Ничего не произошло…

В ее ожидании не было страха или предчувствия невероятного. Когда накануне многоопытная фрейлина давала подробные пояснения в отношении этого, она все уже знала. Ей трудно было сказать откуда, но с самого детства присутствовало в ней это знание. Еще когда увидела в полутемной комнате некую графиню в любовных объятиях, то понимала, что происходит.

Фрейлина даже легла на обитую голубым шелком канапе, показывая, как следует вести себя испуганной неопытности в ответственный момент. При этом приоткрыла рот, закатила глаза и негромко даже вскрикнула «Ах!».

А перед самой дверью в приготовленную для них спальную залу императрица обхватила ее руками, жарко зашептала в ухо: «Он после болезни слабенький, наш голубок… В случае ежели… погрей как следует его…» И назвала прямо по-русски и французски запрещенные слова. От императрицы пахло вином.

А эйтинский мальчик болтал что-то грубым, не своим голосом. После болезни переменился у него голос, и редкие золотые волоски за ушами вдруг поблекли, сделались вроде сухой щетины. Само лицо у него зашершавилось и при детских чертах принадлежало как бы другому человеку…

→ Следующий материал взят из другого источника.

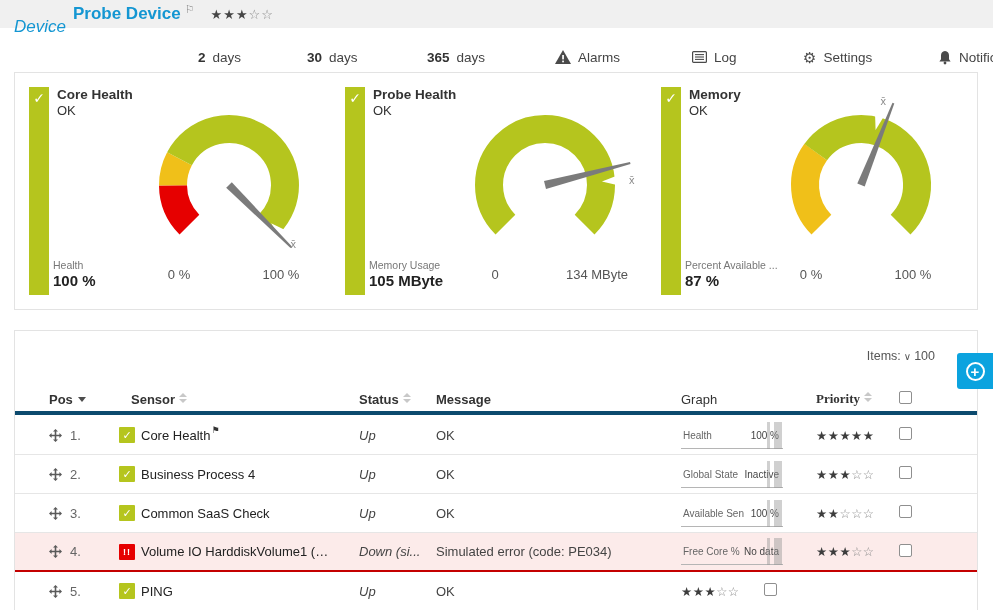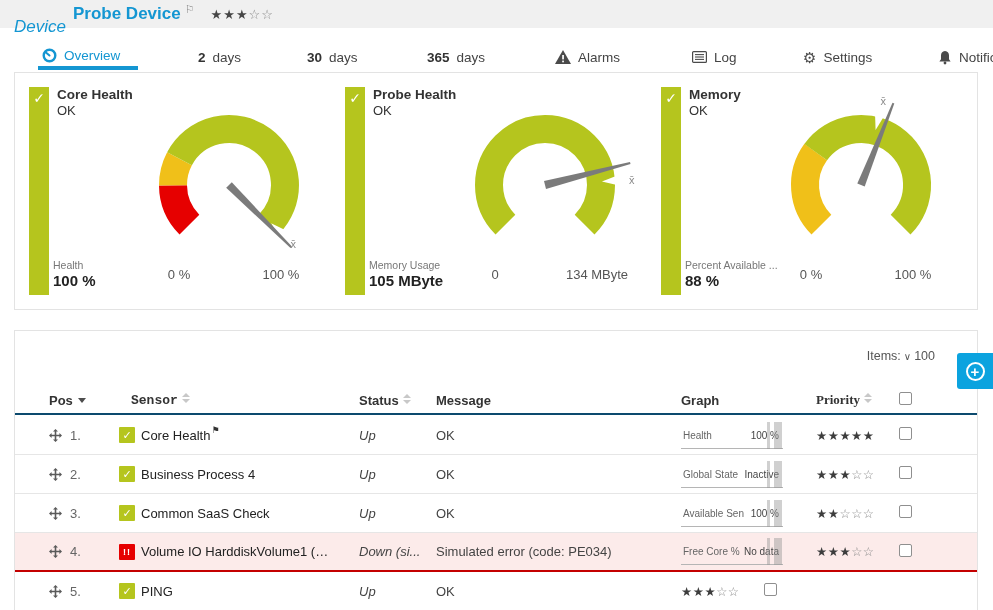--- a/index.html
+++ b/index.html
@@ -97,13 +97,6 @@
   </div>
 
   <div class="tabbar">
-    <div class="tab active" style="left:38px">
-      <svg width="15" height="15" viewBox="0 0 15 15">
-        <circle cx="7.5" cy="7.5" r="5.8" fill="none" stroke="#1496d2" stroke-width="2.4"></circle>
-        <line x1="7.5" y1="7.5" x2="3.6" y2="4.2" stroke="#1496d2" stroke-width="2" stroke-linecap="round"></line>
-      </svg>
-      <span>Overview</span>
-    </div>
     <div class="tab" style="left:198px">
       <span class="num">2</span>
       <span>days</span>

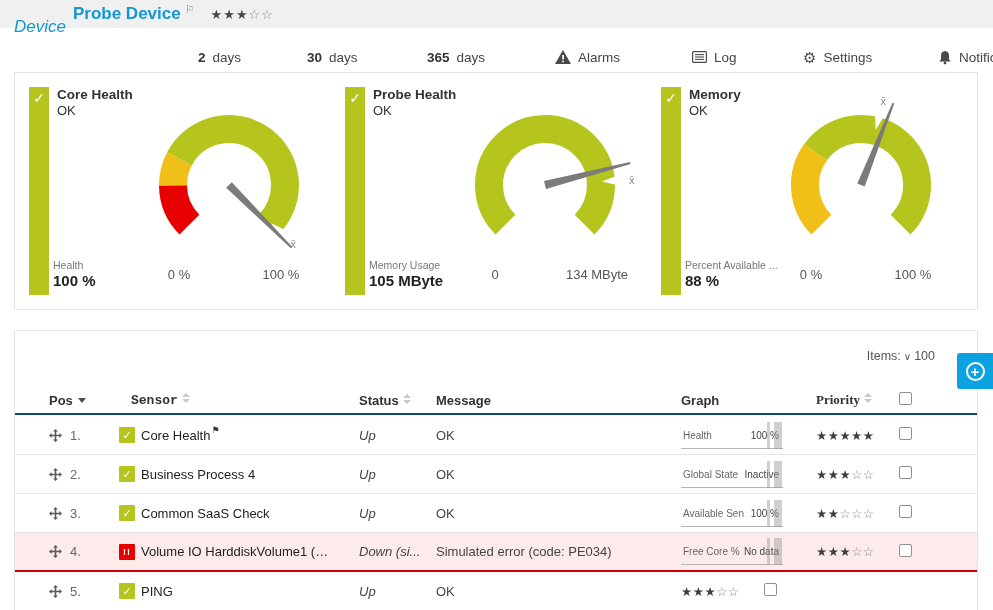--- a/index.html
+++ b/index.html
@@ -186,7 +186,7 @@
           <text x="172" y="190" text-anchor="middle" font-size="13" fill="#555">100 %</text>
         </svg>
       <div class="metric-label">Percent Available ...</div>
-      <div class="metric-value">88 %</div>
+      <div class="metric-value">87 %</div>
     </div>
   </div>
 

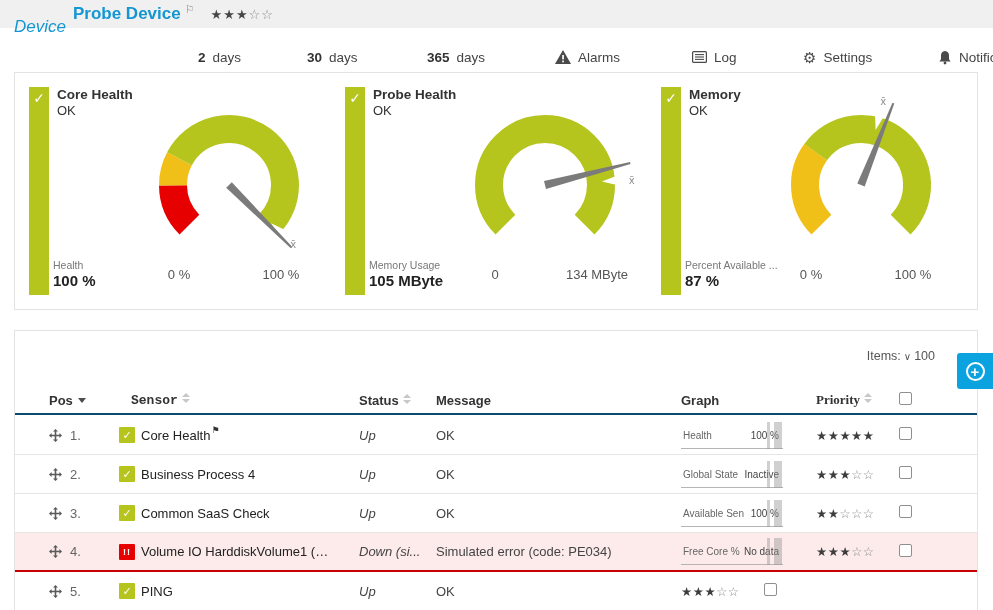--- a/index.html
+++ b/index.html
@@ -44,7 +44,7 @@
   .items-ctl { position:absolute; right:42px; top:18px; font-size:12.5px; color:#555; }
   .items-ctl .chev { font-size:10px; margin:0 3px; color:#555; }
   .thead { position:absolute; left:0; top:56px; width:100%; height:28px; display:flex; align-items:center;
-    padding-left:34px; font-size:13px; font-weight:bold; color:#333; border-bottom:2px solid #0c4a6e; }
+    padding-left:34px; font-size:13px; font-weight:bold; color:#333; border-bottom:4px solid #0c4a6e; }
   .c-pos { width:70px; } .c-sensor { width:240px; padding-left:12px;font-family:Liberation Mono, monospace; } .c-status { width:77px; }
   .c-msg { width:245px; } .c-graph { width:135px; font-weight:normal; color:#444; }
   .c-graph b { font-weight:bold; color:#333; } .c-pri { width:83px;font-family:Liberation Serif, serif; } .c-cb { width:30px; }

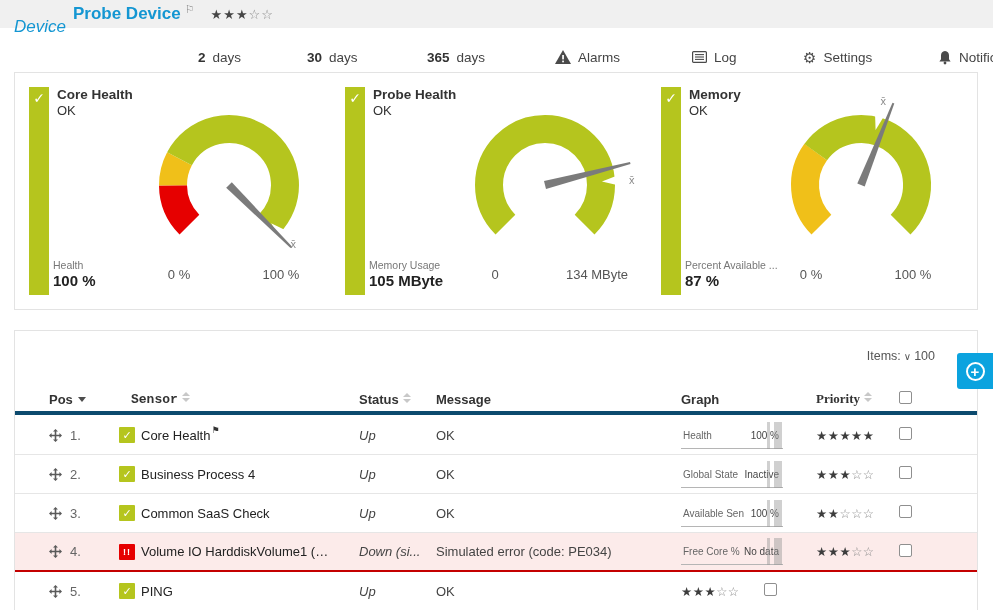--- a/index.html
+++ b/index.html
@@ -45,7 +45,7 @@
   .items-ctl .chev { font-size:10px; margin:0 3px; color:#555; }
   .thead { position:absolute; left:0; top:56px; width:100%; height:28px; display:flex; align-items:center;
     padding-left:34px; font-size:13px; font-weight:bold; color:#333; border-bottom:4px solid #0c4a6e; }
-  .c-pos { width:70px; } .c-sensor { width:240px; padding-left:12px;font-family:Liberation Mono, monospace; } .c-status { width:77px; }
+  .c-pos { width:70px; } .c-sensor { width:240px; padding-left:12px; } .c-status { width:77px; }
   .c-msg { width:245px; } .c-graph { width:135px; font-weight:normal; color:#444; }
   .c-graph b { font-weight:bold; color:#333; } .c-pri { width:83px;font-family:Liberation Serif, serif; } .c-cb { width:30px; }
   .sorts { display:inline-block; vertical-align:1px; margin-left:4px; }

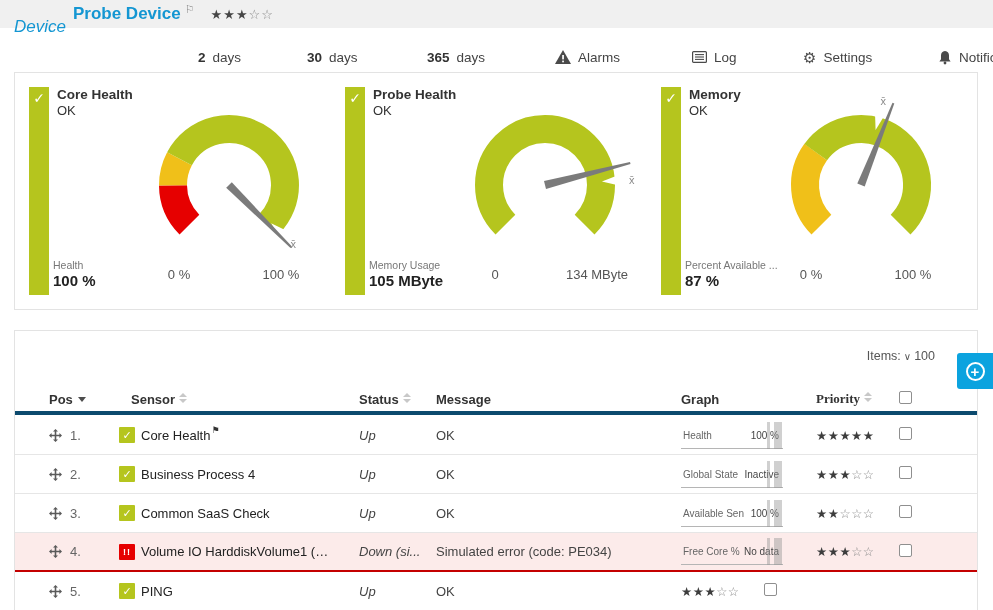--- a/index.html
+++ b/index.html
@@ -47,7 +47,7 @@
     padding-left:34px; font-size:13px; font-weight:bold; color:#333; border-bottom:4px solid #0c4a6e; }
   .c-pos { width:70px; } .c-sensor { width:240px; padding-left:12px; } .c-status { width:77px; }
   .c-msg { width:245px; } .c-graph { width:135px; font-weight:normal; color:#444; }
-  .c-graph b { font-weight:bold; color:#333; } .c-pri { width:83px;font-family:Liberation Serif, serif; } .c-cb { width:30px; }
+  .c-graph b { font-weight:normal; color:#333; } .c-pri { width:83px;font-family:Liberation Serif, serif; } .c-cb { width:30px; }
   .sorts { display:inline-block; vertical-align:1px; margin-left:4px; }
   .sorts i { display:block; width:0; height:0; border-left:4px solid transparent; border-right:4px solid transparent; }
   .sorts .up { border-bottom:4px solid #c8c8c8; margin-bottom:2px; }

Та же фрейлина с двумя камеристками перед тем раздели ее, положили по местам что надо. Она лежала в белых кружевах и смотрела на вошедшего супруга. Он все махал руками, громко хохотал, сидя поверх одеяла, и рассказывал, как ловко подшутил над дьяконом в соборе. Стоя близко, он всякий раз, не показывая внешнего виду, трубил вместе басом, а дьякон пугался и сбивался с голосу. Он изображал ей, как это выходило у него, и снова смеялся. Потом мельком посмотрел на нее, на кружева вокруг и принялся рассказывать, что все уже знает про это: тетка-государыня двух особых фрейлин для того приставила к нему. Одна ему нравилась, и все хорошо получалось с ней, а другая — офицерская вдова, щипала и царапала его.